PROBLEM TO WORK ON: Copy out every line below without alteration.

RECORDED INFORMATION:
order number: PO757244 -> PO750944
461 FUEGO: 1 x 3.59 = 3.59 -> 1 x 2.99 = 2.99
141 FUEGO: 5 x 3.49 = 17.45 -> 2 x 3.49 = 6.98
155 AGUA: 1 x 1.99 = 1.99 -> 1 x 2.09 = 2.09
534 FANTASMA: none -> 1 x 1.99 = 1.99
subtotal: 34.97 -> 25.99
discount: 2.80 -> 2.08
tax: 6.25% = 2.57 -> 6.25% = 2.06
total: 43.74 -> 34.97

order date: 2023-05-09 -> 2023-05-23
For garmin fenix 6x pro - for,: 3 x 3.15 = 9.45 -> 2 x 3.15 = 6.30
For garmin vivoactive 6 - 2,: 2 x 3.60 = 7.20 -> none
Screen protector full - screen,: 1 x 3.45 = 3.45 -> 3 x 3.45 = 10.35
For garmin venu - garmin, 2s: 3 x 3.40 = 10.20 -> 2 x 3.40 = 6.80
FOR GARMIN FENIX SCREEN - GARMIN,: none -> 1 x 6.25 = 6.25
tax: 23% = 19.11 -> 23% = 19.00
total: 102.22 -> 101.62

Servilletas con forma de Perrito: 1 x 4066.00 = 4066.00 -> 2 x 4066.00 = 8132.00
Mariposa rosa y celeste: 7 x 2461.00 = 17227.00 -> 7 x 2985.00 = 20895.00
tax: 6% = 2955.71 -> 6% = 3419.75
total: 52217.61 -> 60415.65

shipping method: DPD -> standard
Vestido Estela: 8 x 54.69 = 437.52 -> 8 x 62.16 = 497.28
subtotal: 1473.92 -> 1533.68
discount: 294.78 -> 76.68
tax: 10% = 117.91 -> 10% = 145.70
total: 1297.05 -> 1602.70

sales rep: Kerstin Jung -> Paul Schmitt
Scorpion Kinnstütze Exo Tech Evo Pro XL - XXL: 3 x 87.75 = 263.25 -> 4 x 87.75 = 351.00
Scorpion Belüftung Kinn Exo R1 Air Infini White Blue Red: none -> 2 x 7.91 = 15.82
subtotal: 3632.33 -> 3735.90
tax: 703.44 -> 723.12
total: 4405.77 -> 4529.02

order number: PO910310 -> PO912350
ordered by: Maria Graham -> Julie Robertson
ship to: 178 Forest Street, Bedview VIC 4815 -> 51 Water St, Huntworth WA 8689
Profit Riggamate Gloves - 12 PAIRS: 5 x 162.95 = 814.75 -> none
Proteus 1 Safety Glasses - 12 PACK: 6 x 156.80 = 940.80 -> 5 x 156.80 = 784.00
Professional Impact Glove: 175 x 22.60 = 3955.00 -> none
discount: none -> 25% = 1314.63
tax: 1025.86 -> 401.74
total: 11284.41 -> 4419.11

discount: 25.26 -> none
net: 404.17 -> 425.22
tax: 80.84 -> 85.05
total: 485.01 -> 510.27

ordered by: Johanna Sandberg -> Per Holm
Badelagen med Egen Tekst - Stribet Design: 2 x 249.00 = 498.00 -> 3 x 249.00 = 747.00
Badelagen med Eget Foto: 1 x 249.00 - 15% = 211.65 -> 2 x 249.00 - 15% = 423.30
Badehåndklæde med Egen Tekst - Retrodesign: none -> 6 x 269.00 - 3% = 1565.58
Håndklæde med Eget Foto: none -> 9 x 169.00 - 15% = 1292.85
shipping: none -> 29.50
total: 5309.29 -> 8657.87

SOLUTION TO THIS PROBLEM:
order number: PO757244 -> PO750944
461 FUEGO: 1 x 3.59 = 3.59 -> 1 x 2.99 = 2.99
141 FUEGO: 5 x 3.49 = 17.45 -> 2 x 3.49 = 6.98
155 AGUA: 1 x 1.99 = 1.99 -> 1 x 2.09 = 2.09
534 FANTASMA: none -> 1 x 1.99 = 1.99
subtotal: 34.97 -> 25.99
discount: 2.80 -> 2.08
tax: 6.25% = 2.57 -> 6.25% = 2.06
total: 43.74 -> 34.97

order date: 2023-05-09 -> 2023-05-23
For garmin fenix 6x pro - for,: 3 x 3.15 = 9.45 -> 2 x 3.15 = 6.30
For garmin vivoactive 6 - 2,: 2 x 3.60 = 7.20 -> none
Screen protector full - screen,: 1 x 3.45 = 3.45 -> 3 x 3.45 = 10.35
For garmin venu - garmin, 2s: 3 x 3.40 = 10.20 -> 2 x 3.40 = 6.80
FOR GARMIN FENIX SCREEN - GARMIN,: none -> 1 x 6.25 = 6.25
tax: 23% = 19.11 -> 23% = 19.00
total: 102.22 -> 101.62

Servilletas con forma de Perrito: 1 x 4066.00 = 4066.00 -> 2 x 4066.00 = 8132.00
Mariposa rosa y celeste: 7 x 2461.00 = 17227.00 -> 7 x 2985.00 = 20895.00
tax: 6% = 2955.71 -> 6% = 3419.75
total: 52217.61 -> 60415.65

shipping method: DPD -> standard
Vestido Estela: 8 x 54.69 = 437.52 -> 8 x 62.16 = 497.28
subtotal: 1473.92 -> 1533.68
discount: 294.78 -> 76.68
tax: 10% = 117.91 -> 10% = 145.70
total: 1297.05 -> 1602.70

sales rep: Kerstin Jung -> Paul Schmitt
Scorpion Kinnstütze Exo Tech Evo Pro XL - XXL: 3 x 87.75 = 263.25 -> 4 x 87.75 = 351.00
Scorpion Belüftung Kinn Exo R1 Air Infini White Blue Red: none -> 2 x 7.91 = 15.82
subtotal: 3632.33 -> 3735.90
tax: 703.44 -> 723.12
total: 4405.77 -> 4529.02

order number: PO910310 -> PO912350
ordered by: Maria Graham -> Julie Robertson
ship to: 178 Forest Street, Bedview VIC 4815 -> 51 Water St, Huntworth WA 8689
Profit Riggamate Gloves - 12 PAIRS: 5 x 162.95 = 814.75 -> none
Proteus 1 Safety Glasses - 12 PACK: 6 x 156.80 = 940.80 -> 5 x 156.80 = 784.00
Professional Impact Glove: 175 x 22.60 = 3955.00 -> none
discount: none -> 25% = 1314.63
tax: 1025.86 -> 401.74
total: 11284.41 -> 4419.11

discount: 25.26 -> none
net: 404.17 -> 425.22
tax: 80.84 -> 85.05
total: 485.01 -> 510.27

ordered by: Johanna Sandberg -> Per Holm
Badelagen med Egen Tekst - Stribet Design: 2 x 249.00 = 498.00 -> 3 x 249.00 = 747.00
Badelagen med Eget Foto: 1 x 249.00 - 15% = 211.65 -> 2 x 249.00 - 15% = 423.30
Badehåndklæde med Egen Tekst - Retrodesign: none -> 6 x 269.00 - 3% = 1565.58
Håndklæde med Eget Foto: none -> 9 x 169.00 - 15% = 1292.85
shipping: none -> 29.50
total: 5309.29 -> 8657.87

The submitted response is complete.